- [DATA TO USE]:

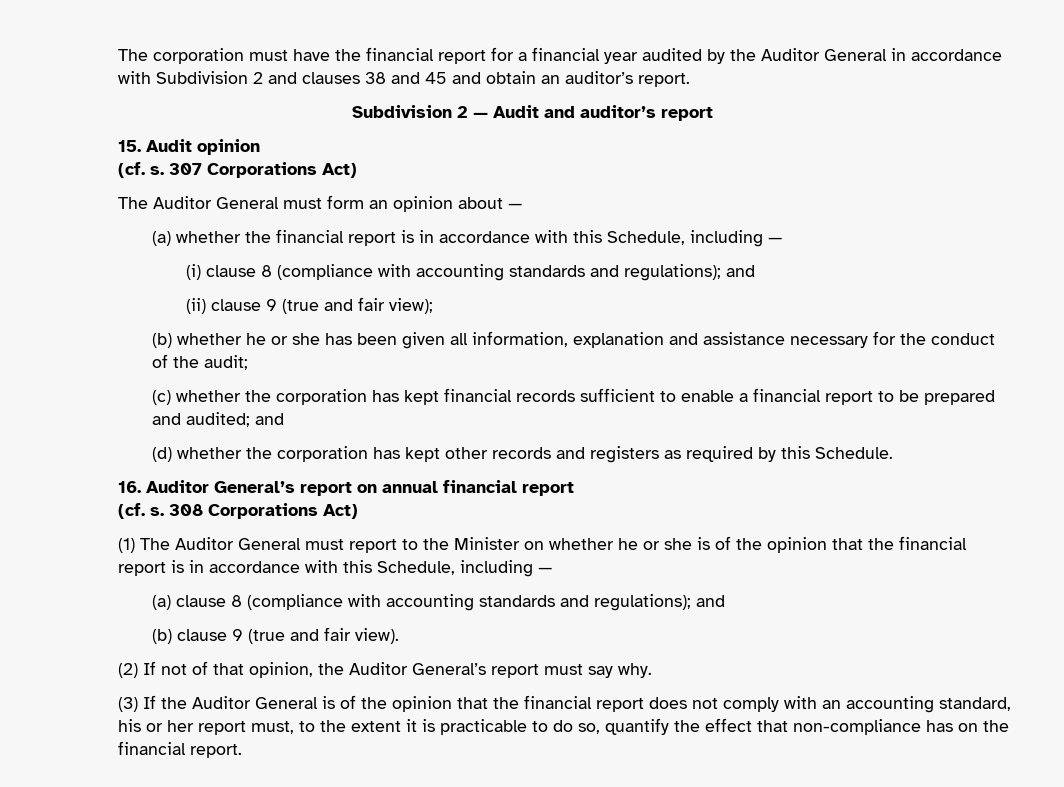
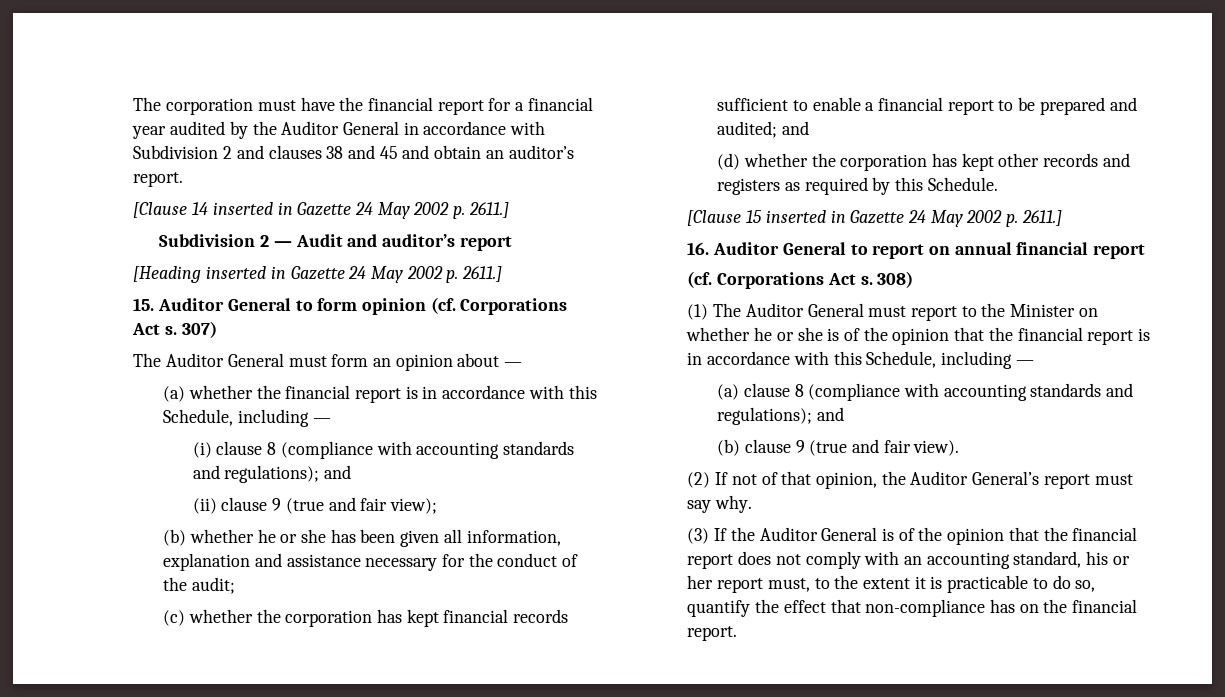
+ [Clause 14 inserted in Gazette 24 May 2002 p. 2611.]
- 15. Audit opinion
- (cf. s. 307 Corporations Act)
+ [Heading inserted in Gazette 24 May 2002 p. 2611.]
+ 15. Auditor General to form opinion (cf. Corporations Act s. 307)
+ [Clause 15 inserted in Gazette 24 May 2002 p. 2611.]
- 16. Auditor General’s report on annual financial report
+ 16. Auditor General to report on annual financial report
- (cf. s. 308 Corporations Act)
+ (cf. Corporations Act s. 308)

- [WORK ORDER]: Reproduce exactly the final stretch of the listing, starting at the line that contains "to report on annual financial report" and ending with the last line.

- [SOLUTION TO THE EXERCISE]:
+ 16. Auditor General to report on annual financial report
- (cf. s. 308 Corporations Act)
+ (cf. Corporations Act s. 308)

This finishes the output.